Hello World places the focus on transnational artistic networks and cross-cultural entanglements from the late 19th century to the present. The exhibition presents over 120 paintings, sculptures, installations, videos and films by some 80 artists, chosen from the collection of the Nationalgalerie. These provide points of departure for an exploration into hidden stories and new perspectives on the collection and its history. Such stories include Heinrich Vogeler’s path to the Soviet Union, Dadaist Tomoyoshi Murayama’s sojourn in Berlin in the 1920s, and the collaborations between Nicolás García Uriburu and Joseph Beuys. To do so, Hello World also incorporates works drawn from the collections of the Ethnologisches Museum, the Museum für Asiatische Kunst, the Kupferstichkabinett, and the Kunstbibliothek (all also of the Staatliche Museen zu Berlin), as well as the Staatsbibliothek Berlin and international loans.
As an institution encompassing five museums, the Nationalgalerie holds an extensive collection of art created from 1800 onwards. It was created in the mid-19th century out of the donation of a private collection. From the early 20th century on, the idea of a ‘museum of the present’ developed out of the collection of the Nationalgalerie. This was housed in the Kronprinzenpalais between 1919 and 1937. After the Second World War the museum’s collections were divided between museums in East and West Berlin. Since 1996 ‘the museum of the present’ has found a new home in the Hamburger Bahnhof. The ruptures in the institution’s history caused by National Socialism, the Second World War, and the Cold War are clearly reflected in the collections. Hello World is the first exhibition to explicitly call the Eurocentric character of the Nationalgalerie’s collections into question, opening up a discussion on how a museum collection can reposition itself today.

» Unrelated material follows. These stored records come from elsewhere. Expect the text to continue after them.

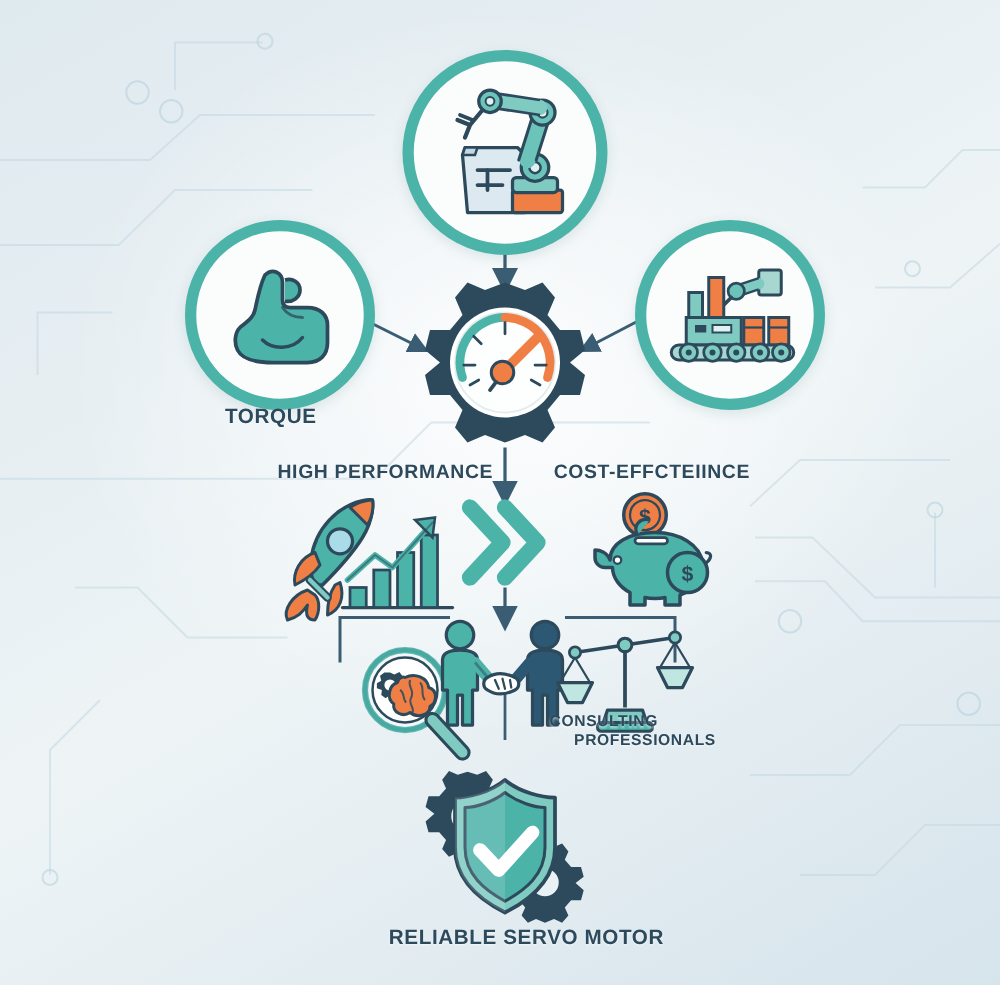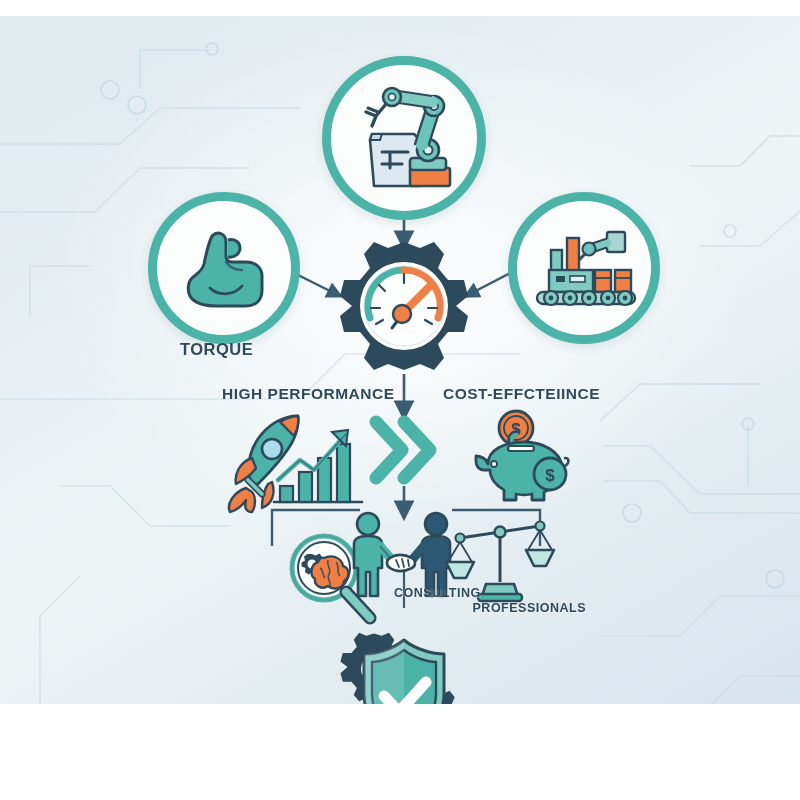"TORQUE" #infographic { height: 688px -> 788px; margin-top: 16px -> none }
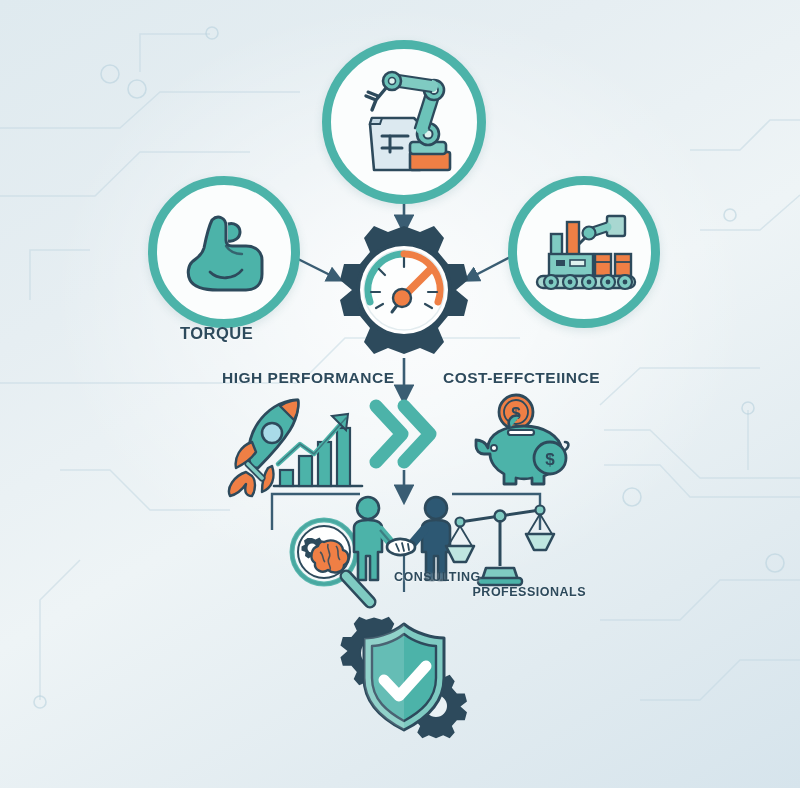"CONSULTING" div.label { left: 394px -> 418px; text-align: left -> center }
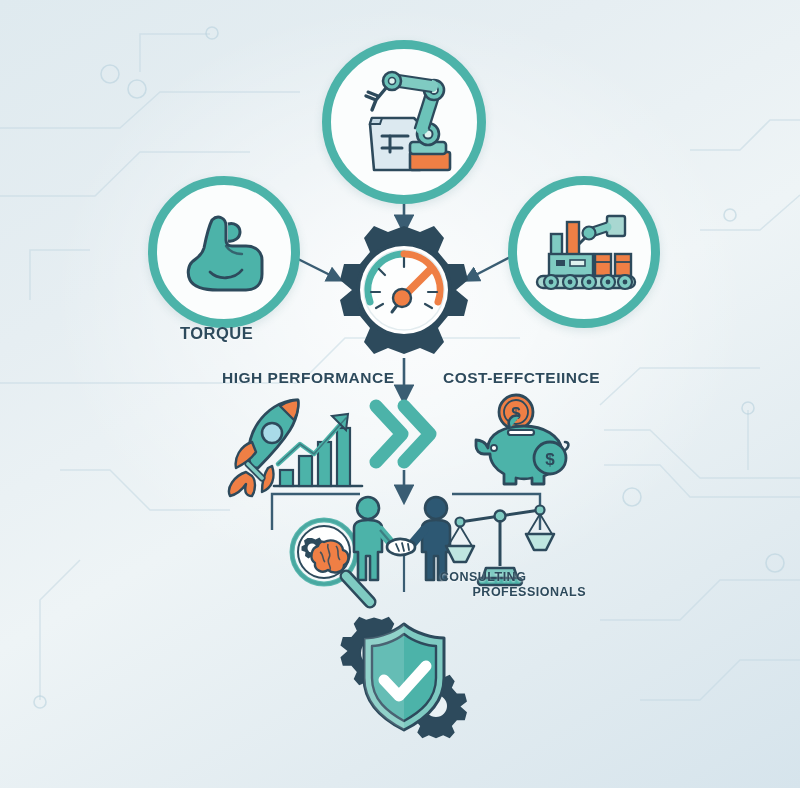"PROFESSIONALS" div.label { text-align: right -> center }
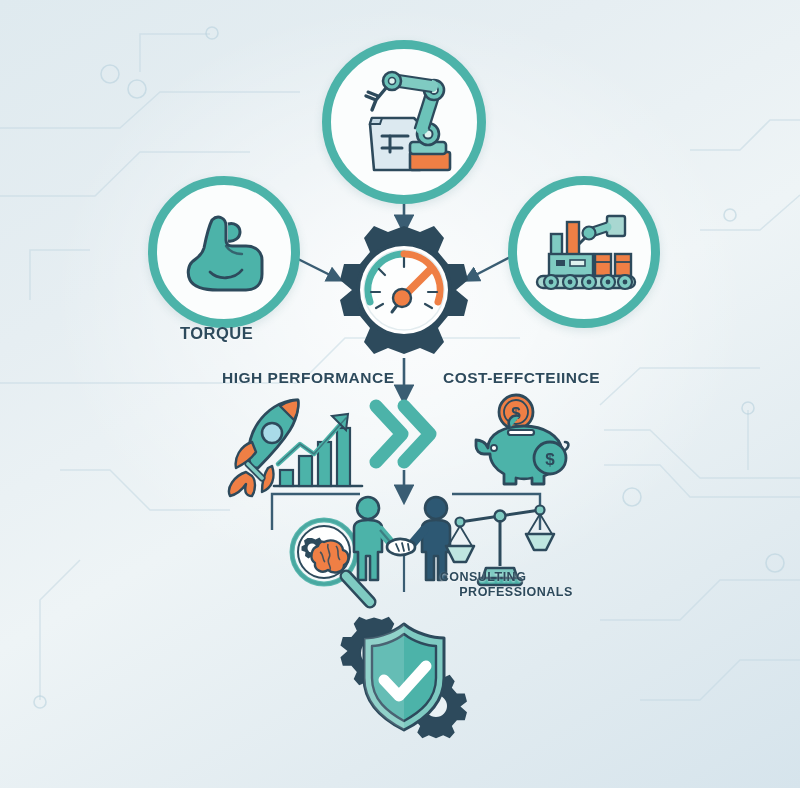"RELIABLE SERVO MOTOR" div.label { html: none -> <div>RELIABLE SERVO MOTOR</div> }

The exhibition was developed by Udo Kittelmann with Sven Beckstette, Daniela Bystron, Jenny Dirksen, Anna-Catharina Gebbers, Gabriele Knapstein, Melanie Roumiguière and Nina Schallenberg for the Nationalgalerie – Staatliche Museen zu Berlin, with contributions from guest curators Zdenka Badovinac, Eugen Blume, Clémentine Deliss, Natasha Ginwala and Azu Nwagbogu.